*** Dataset ***
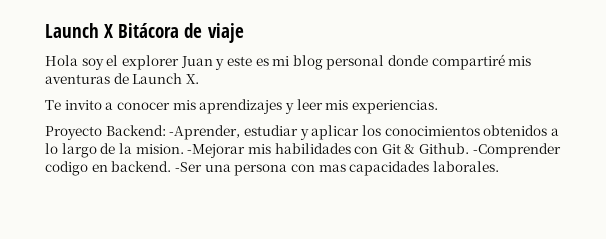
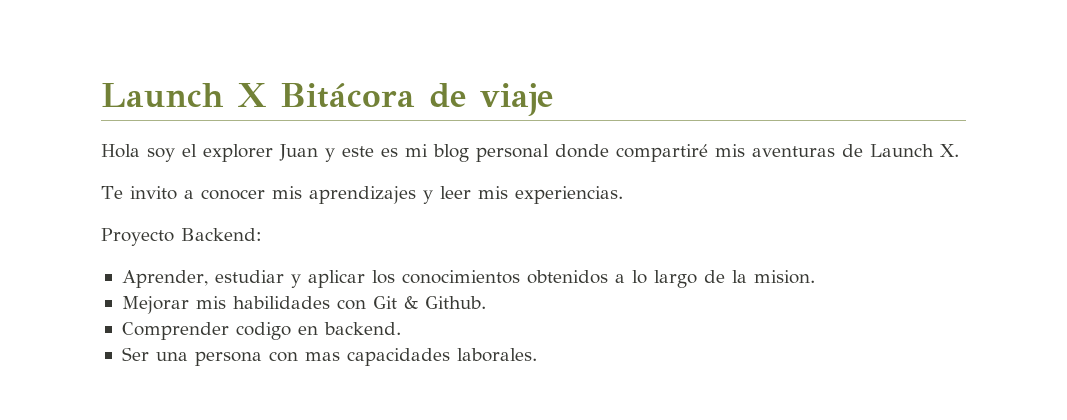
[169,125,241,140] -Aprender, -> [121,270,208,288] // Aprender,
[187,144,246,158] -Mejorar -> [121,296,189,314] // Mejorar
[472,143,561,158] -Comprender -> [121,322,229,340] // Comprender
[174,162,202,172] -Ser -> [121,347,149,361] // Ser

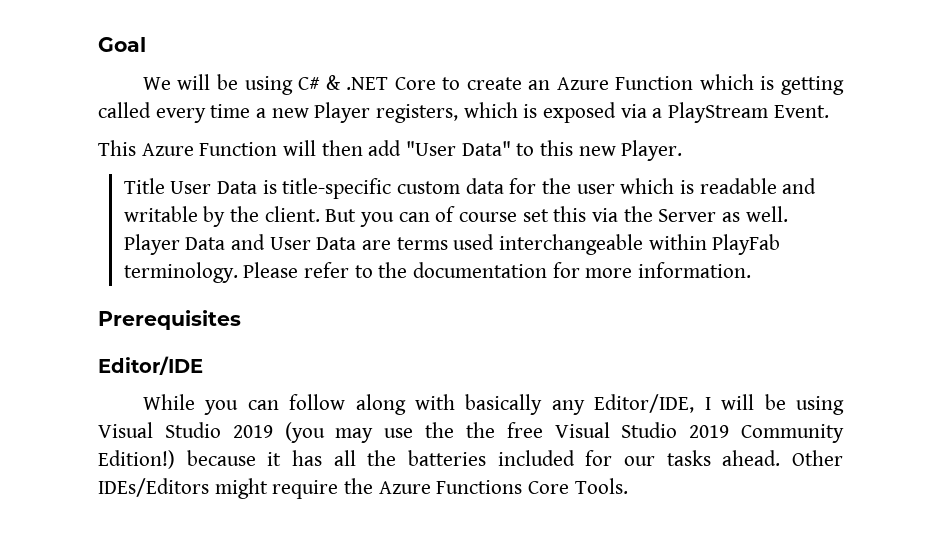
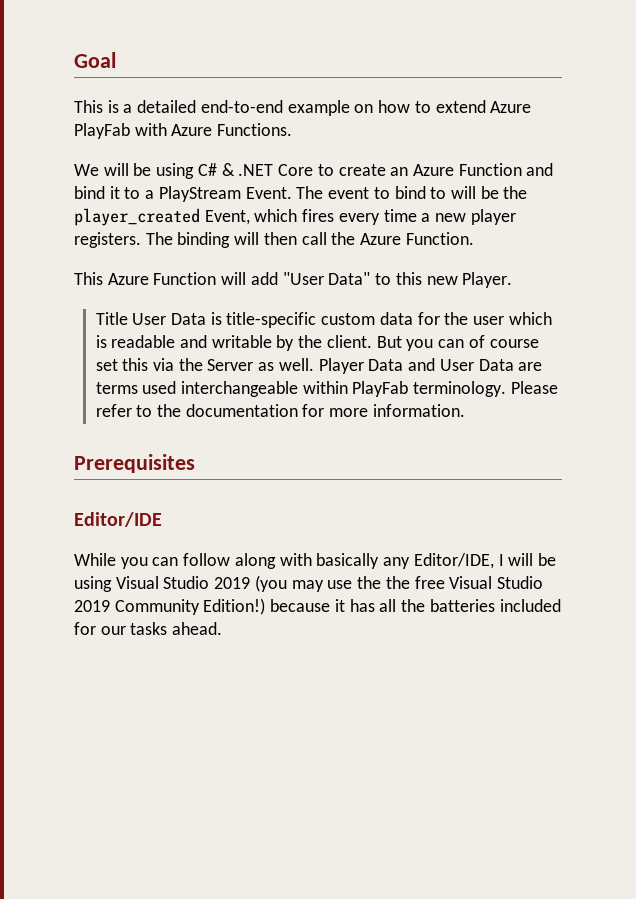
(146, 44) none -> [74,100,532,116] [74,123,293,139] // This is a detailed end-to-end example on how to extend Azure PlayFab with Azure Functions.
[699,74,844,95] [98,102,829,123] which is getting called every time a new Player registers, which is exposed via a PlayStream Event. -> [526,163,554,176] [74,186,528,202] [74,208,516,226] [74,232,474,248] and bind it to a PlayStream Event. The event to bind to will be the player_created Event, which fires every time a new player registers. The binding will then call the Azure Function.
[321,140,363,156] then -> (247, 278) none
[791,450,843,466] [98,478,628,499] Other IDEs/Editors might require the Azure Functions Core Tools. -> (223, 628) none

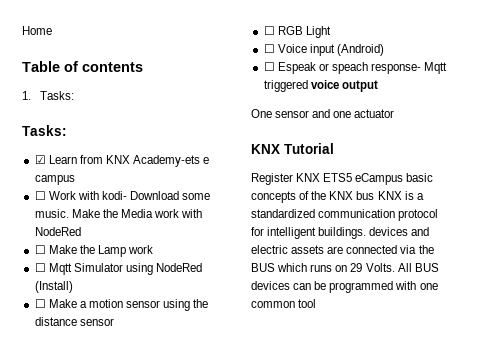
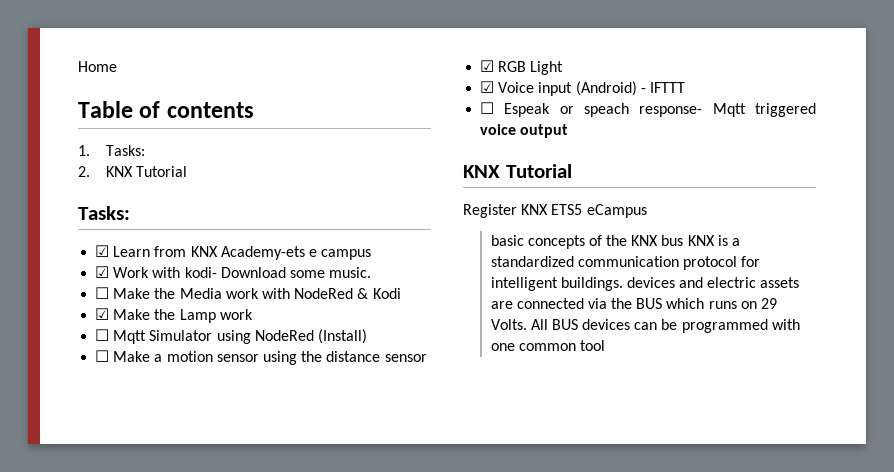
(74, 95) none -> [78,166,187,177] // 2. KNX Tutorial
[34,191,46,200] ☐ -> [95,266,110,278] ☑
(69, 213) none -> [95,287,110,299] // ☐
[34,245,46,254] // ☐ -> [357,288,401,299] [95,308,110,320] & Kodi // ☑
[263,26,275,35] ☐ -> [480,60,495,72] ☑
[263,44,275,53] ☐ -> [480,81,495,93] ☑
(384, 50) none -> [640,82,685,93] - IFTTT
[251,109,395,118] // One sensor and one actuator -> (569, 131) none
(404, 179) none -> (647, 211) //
*** End of Dataset ***
*** Dataset ***
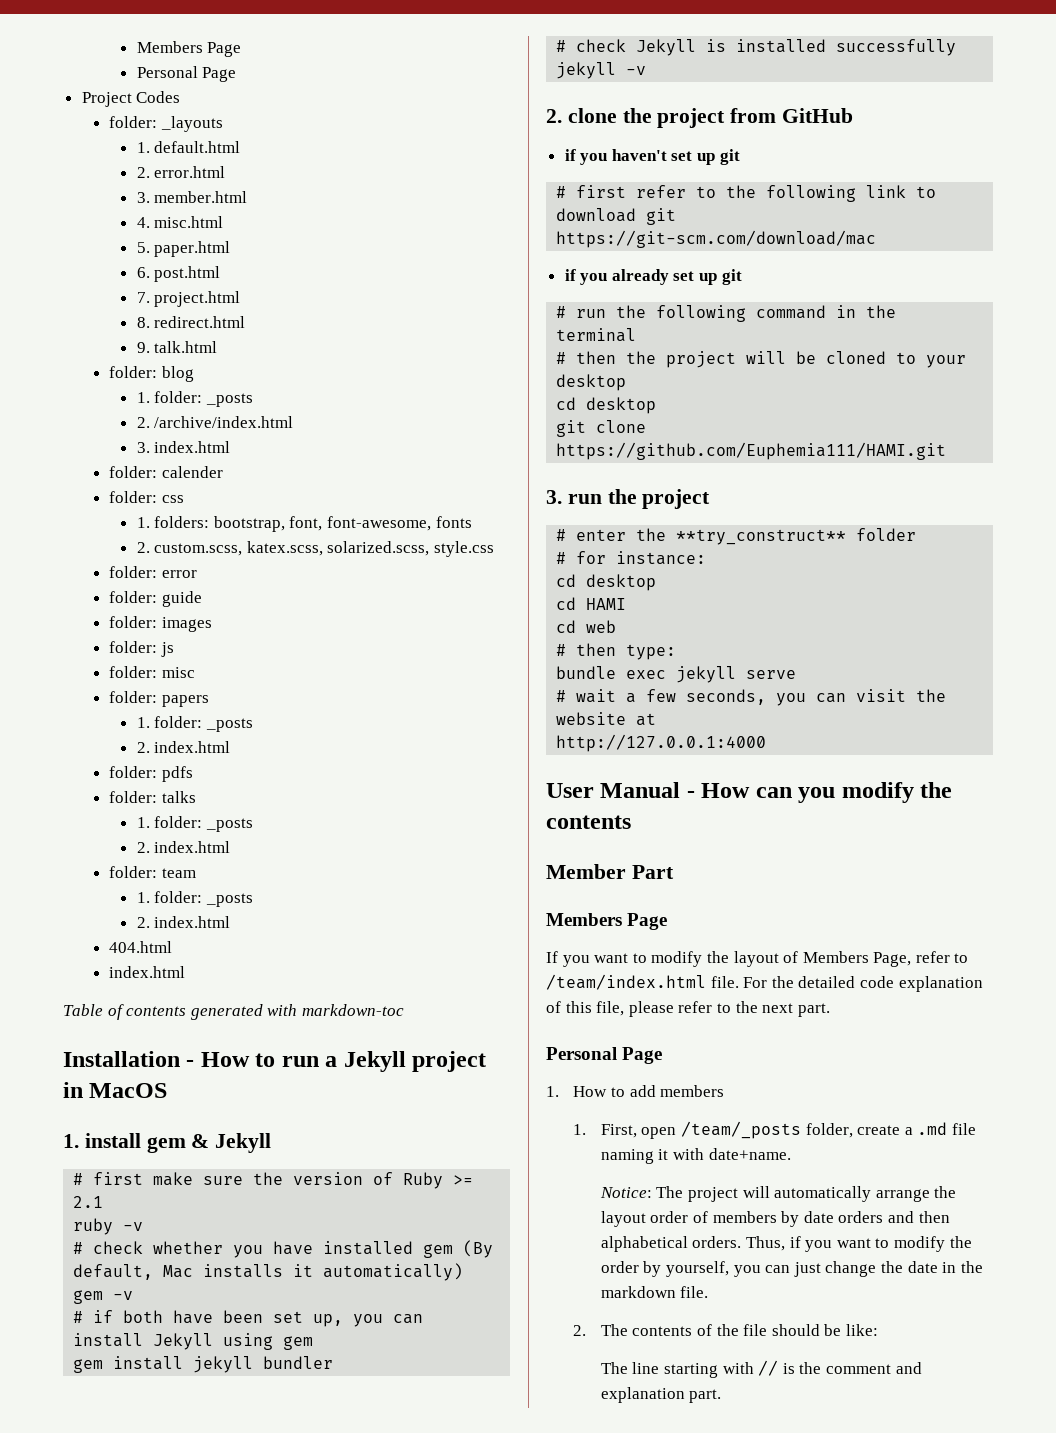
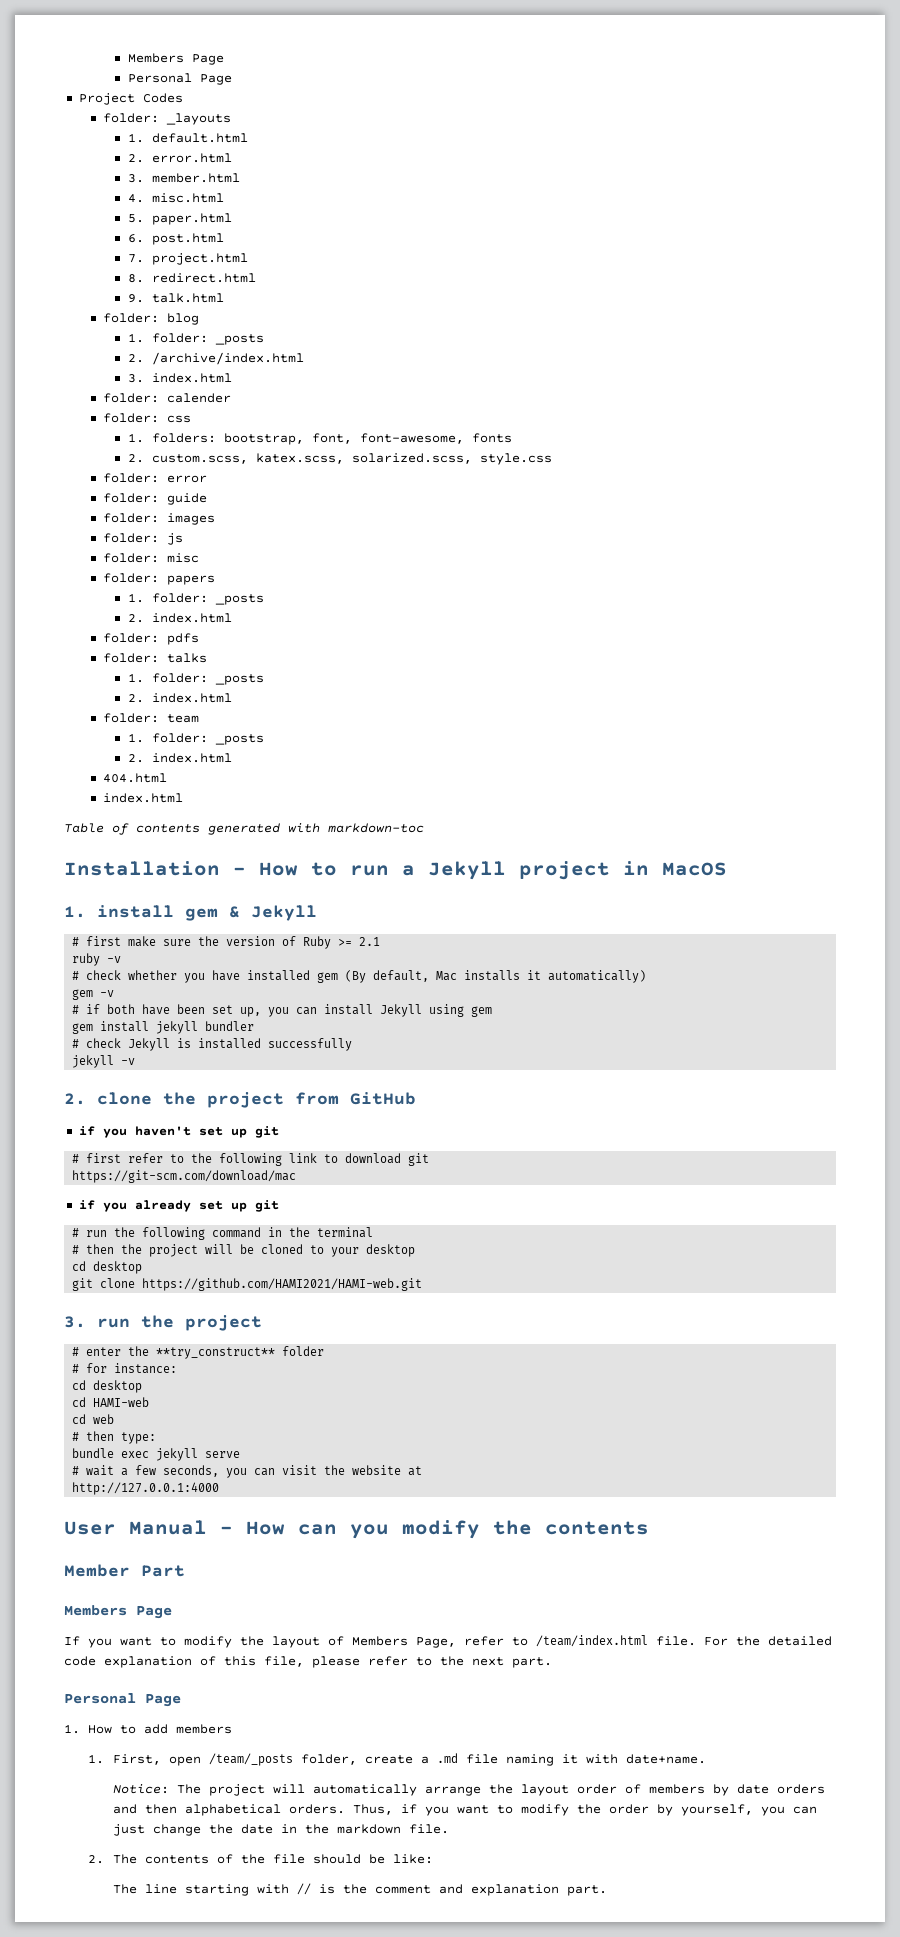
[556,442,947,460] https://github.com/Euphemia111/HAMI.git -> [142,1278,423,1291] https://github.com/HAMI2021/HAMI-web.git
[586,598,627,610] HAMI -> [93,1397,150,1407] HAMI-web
*** End of Dataset ***
Report how many lines of the data hold the string "then"; give only the number.

2